─── Material provided ───
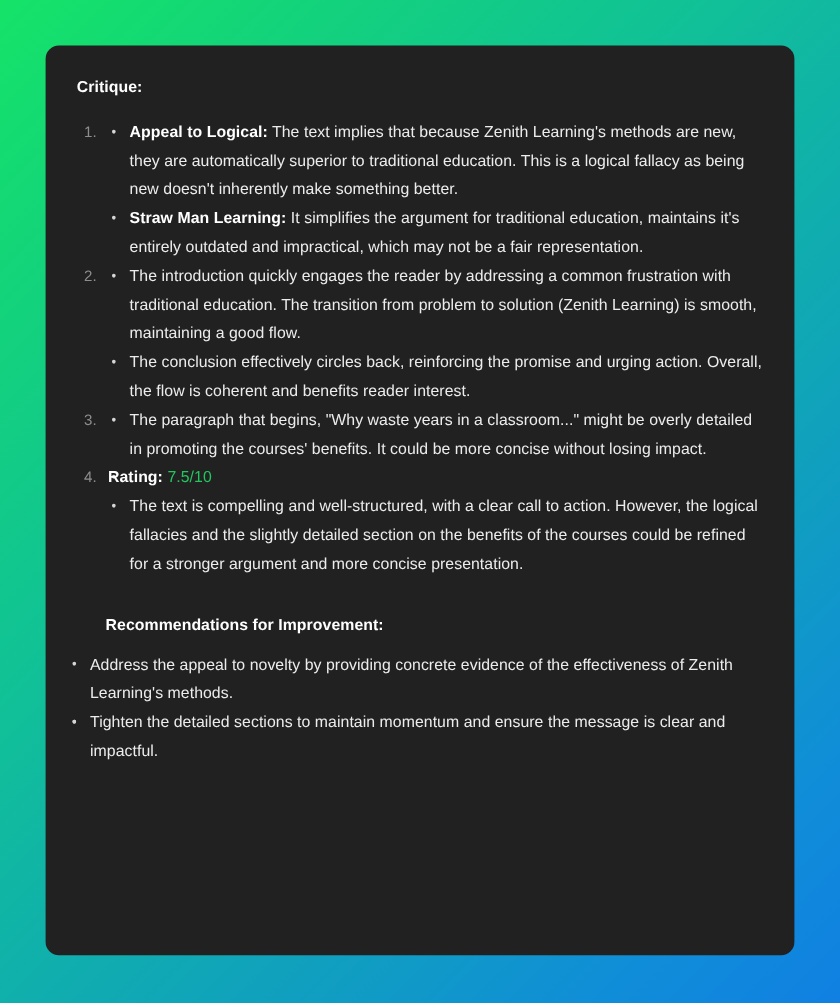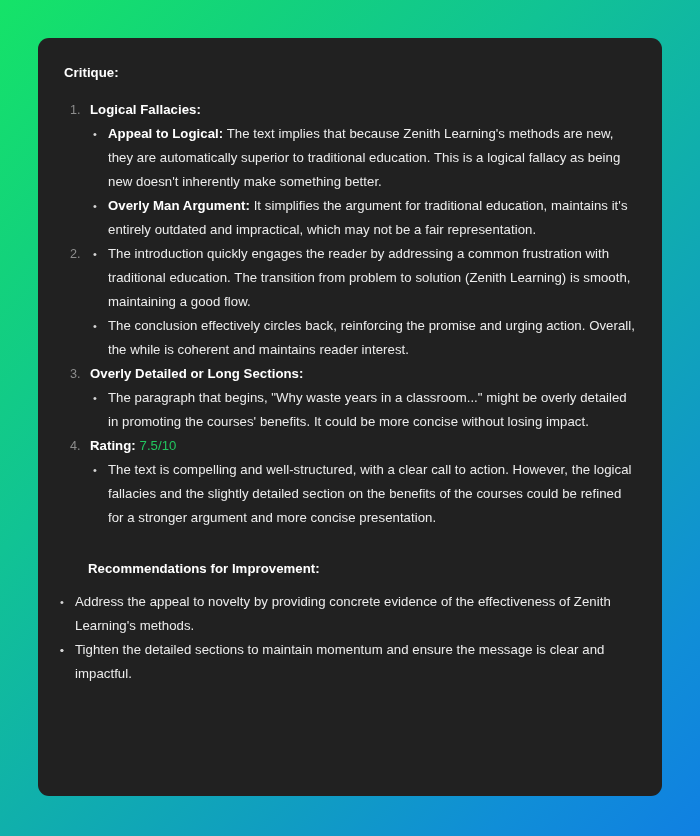--- a/index.html
+++ b/index.html
@@ -148,7 +148,6 @@
 
         <li>
           <span class="num">1.</span>
-          <span class="item-title">Logical Fallacies:</span>
           <ul class="bullets">
             <li>
               <span class="dot">•</span>

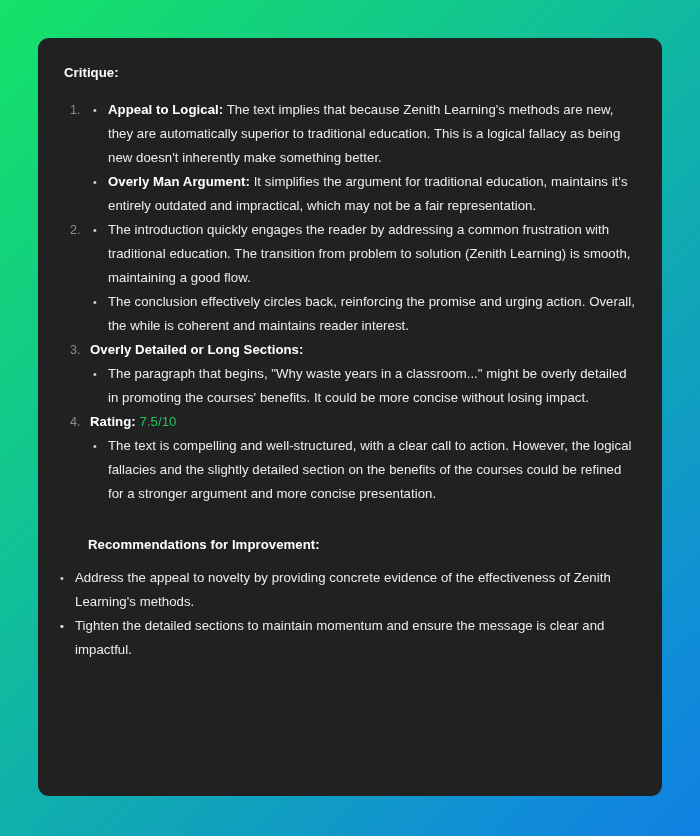--- a/index.html
+++ b/index.html
@@ -155,7 +155,7 @@
             </li>
             <li>
               <span class="dot">•</span>
-              <span class="lead">Overly Man Argument:</span><span> It simplifies the argument for traditional education, maintains it's entirely outdated and impractical, which may not be a fair representation.</span>
+              <span class="lead">Straw Man Learning:</span><span> It simplifies the argument for traditional education, maintains it's entirely outdated and impractical, which may not be a fair representation.</span>
             </li>
           </ul>
         </li>

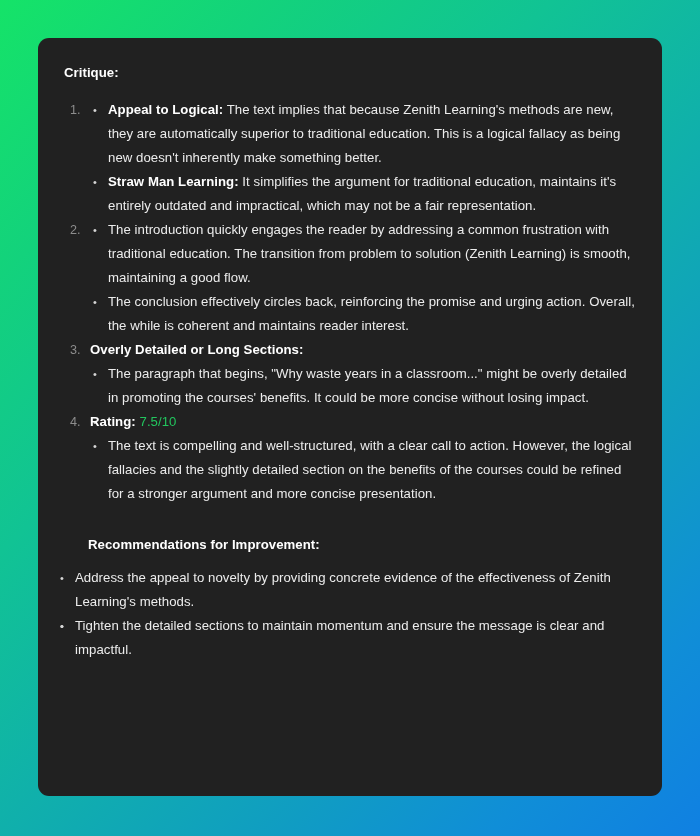--- a/index.html
+++ b/index.html
@@ -169,7 +169,7 @@
             </li>
             <li>
               <span class="dot">•</span>
-              <span>The conclusion effectively circles back, reinforcing the promise and urging action. Overall, the while is coherent and maintains reader interest.</span>
+              <span>The conclusion effectively circles back, reinforcing the promise and urging action. Overall, the flow is coherent and benefits reader interest.</span>
             </li>
           </ul>
         </li>

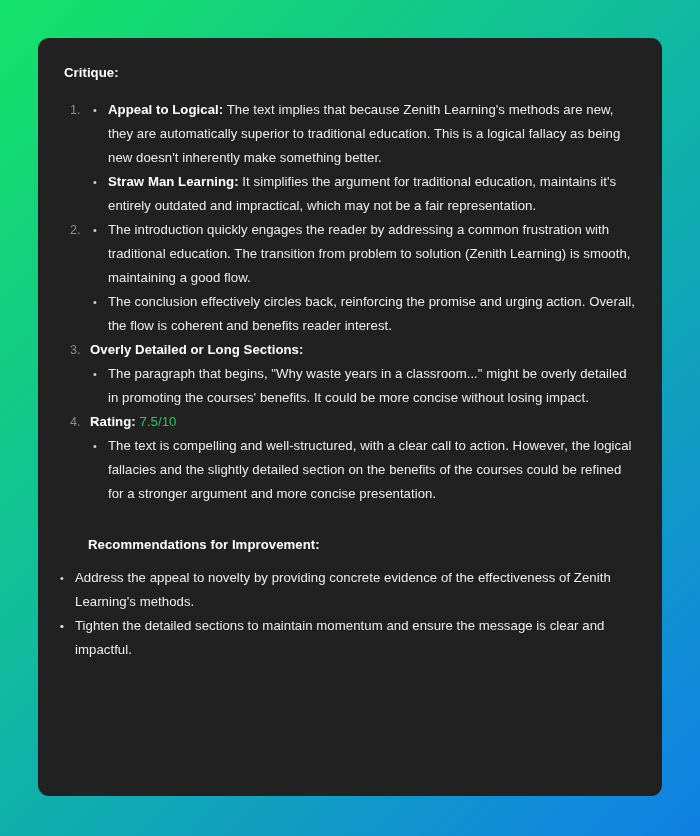--- a/index.html
+++ b/index.html
@@ -176,7 +176,6 @@
 
         <li>
           <span class="num">3.</span>
-          <span class="item-title">Overly Detailed or Long Sections:</span>
           <ul class="bullets">
             <li>
               <span class="dot">•</span>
───
Activity - In the entries above, how many lines hold the word "interest"? Answer with the number only.

Task solution - 2